The study is part of a larger, mixed-method with a concurrent quantitative component and the quantitative result is not presented here. The qualitative study based in Nepal’s four districts, conducted 28 In-depth interviews, six focus group discussions, and identified 12 themes that pointed to the NHI program's design flaws, implementation bottlenecks and the opportunities. The analysis employed the Grounded Theory.

The NHI was initiated through high political-will with sparse scientific and academic consultations to formulate the policy and the NHI design. The major input challenges were insufficiently defined NHI implementations guidelines, conflicting Act clauses leading to Ministry of Health domination over HIB decision-making, lack of HIB organizational guidelines, and inadequate human resources. The throughputs bottlenecks are difficulty enrolling the insurees, inability to select the health providers competitively, and act as a prudent purchaser of the services. Amidst the challenges, the NHI program has been rolled out in all districts, has increased the health service utilization and has played catalytic role in improving the performance of primary health care centers and hospitals.

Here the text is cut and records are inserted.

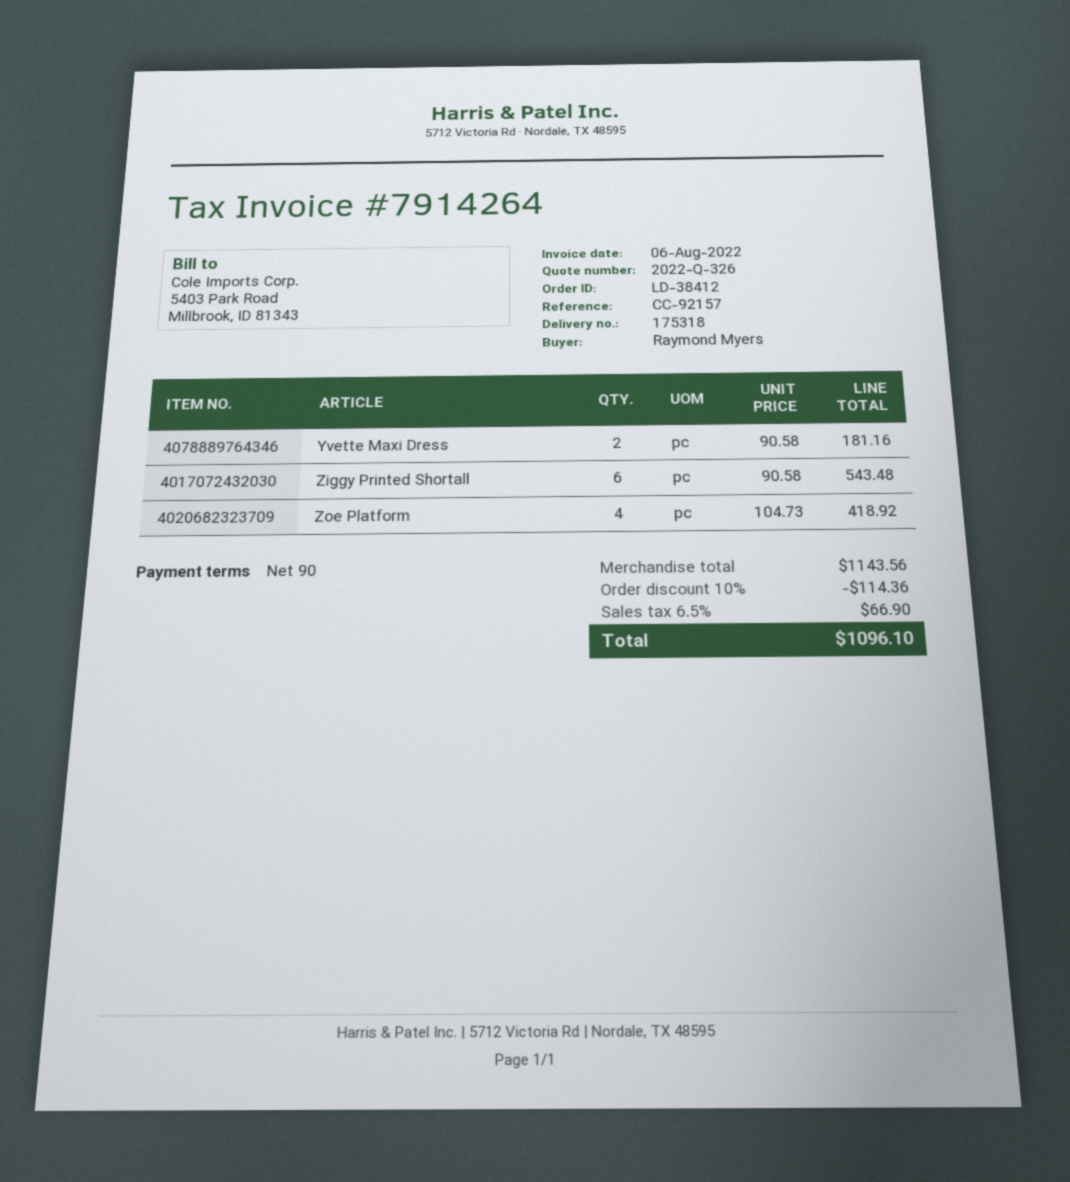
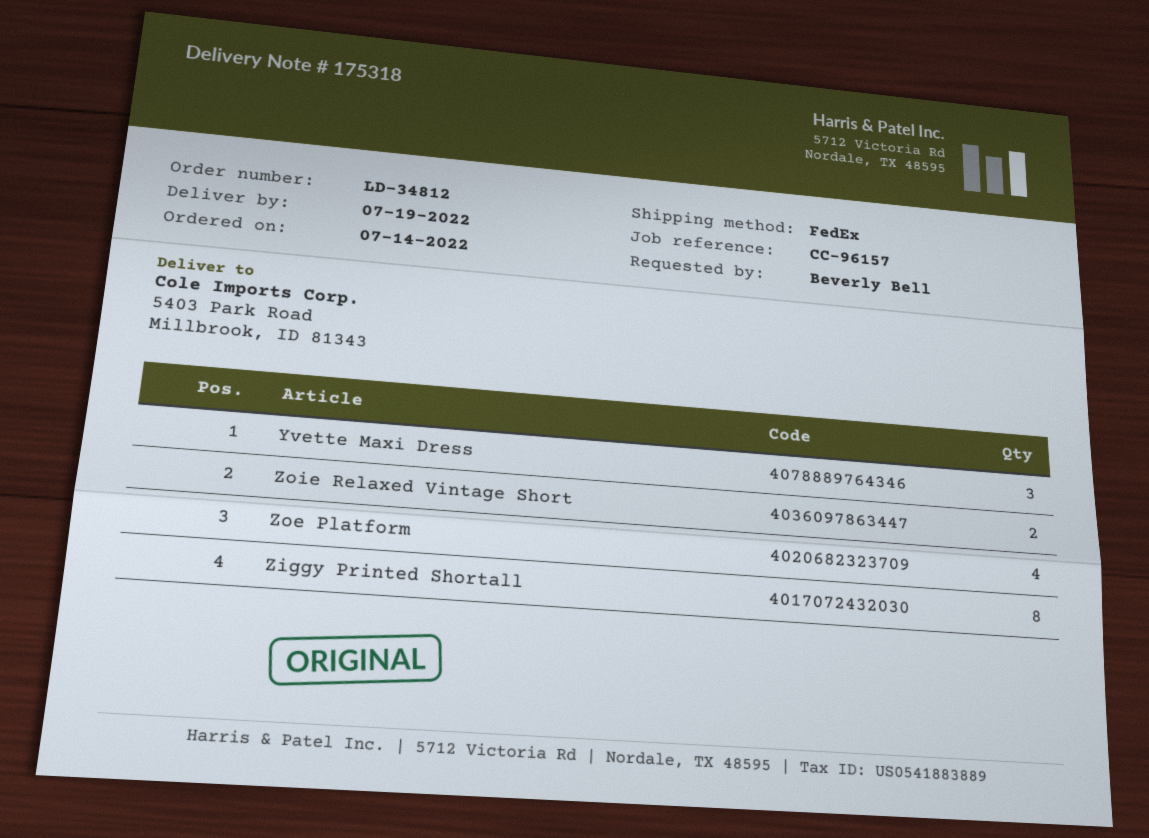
order number: LD-38412 -> LD-34812
reference: CC-92157 -> CC-96157
ordered by: Raymond Myers -> Beverly Bell
Yvette Maxi Dress: 2 -> 3
Ziggy Printed Shortall: 6 -> 8
Zoie Relaxed Vintage Short: none -> 2

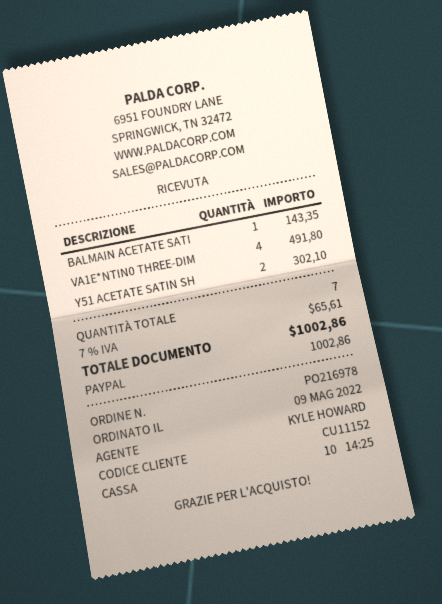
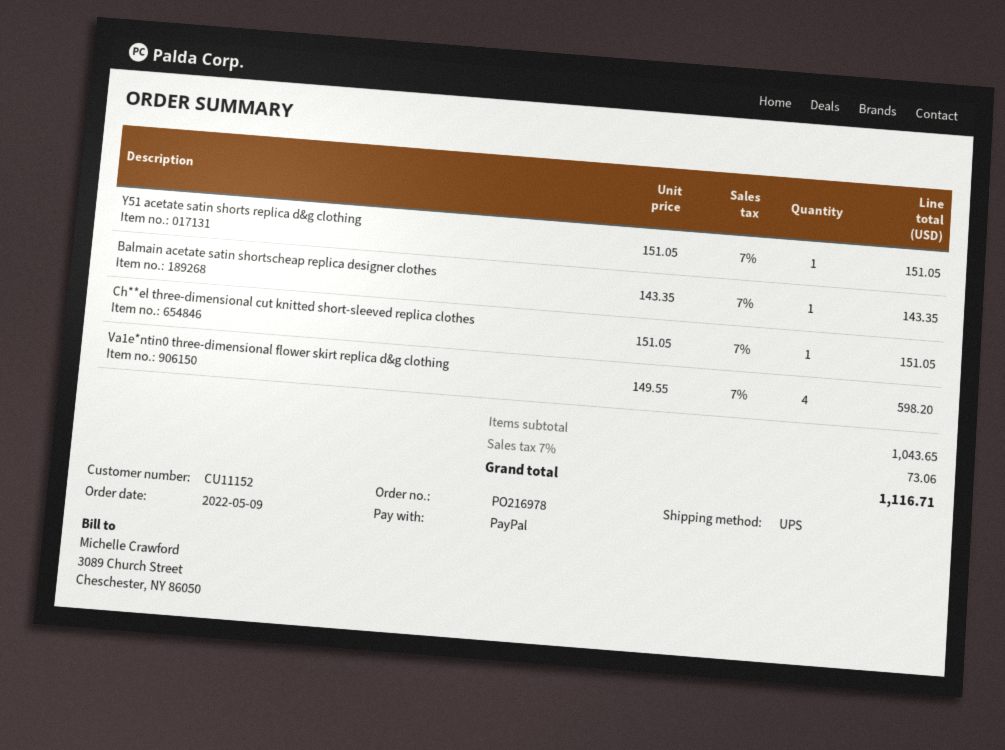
VA1E*NTIN0 THREE-DIM: 4 for 491.80 -> 4 for 598.20
Y51 ACETATE SATIN SH: 2 for 302.10 -> 1 for 151.05
Ch**el three-dimensional cut knitted short-sleeved replica clothes: none -> 1 for 151.05
tax: 7% = 65.61 -> 7% = 73.06
total: 1002.86 -> 1116.71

The implementation bottlenecks led to negative outputs, as captured from other studies, such as adverse selection of ill and needy populations, insurees’ high dropouts, poor health service delivery and low coverage of poor households.

In order to strengthen the NHI implementations to contribute to the universal health coverage, the study proposes recommendations at policy, program and for further study. The key policy action includes revision of the Act, Regulation to ensure HIB autonomy and  mitigate the design flaws. Similarly the program actions include having adequate implementation guideline, human resource management and public-private partnership. The areas of further studies are analysis of existing payment mechanism, human resource and NHI self-sustainability projection.

Keywords: Health Insurance and financing, Universal Health Coverage, Implementation bottlenecks,

About the Speaker
Gaj Gurung is an expert in health financing and public health programs. He has a PhD in Public Health from Chulalongkorn University, Thailand, focusing on the effectiveness of Nepal’s National Health Insurance program in reducing out-of-pocket health expenses. Currently, he works (remotely based in Nepal) as the Senior Analyst, Sustainable Financing at Harm Reduction International, the global organization in UK. He supervises and conducts global and national researches on funding for harm reduction from international donors and governments. Previously, he headed Youth LEAD, the Asia Pacific regional organization on young people and HIV based in Bangkok, Thailand as the Regional Coordinator. He also served as the delegations to the Global Fund (the largest multi-lateral donor for AIDS, TB and Malaria based in Geneva) Board representing Developing Country NGO Delegation.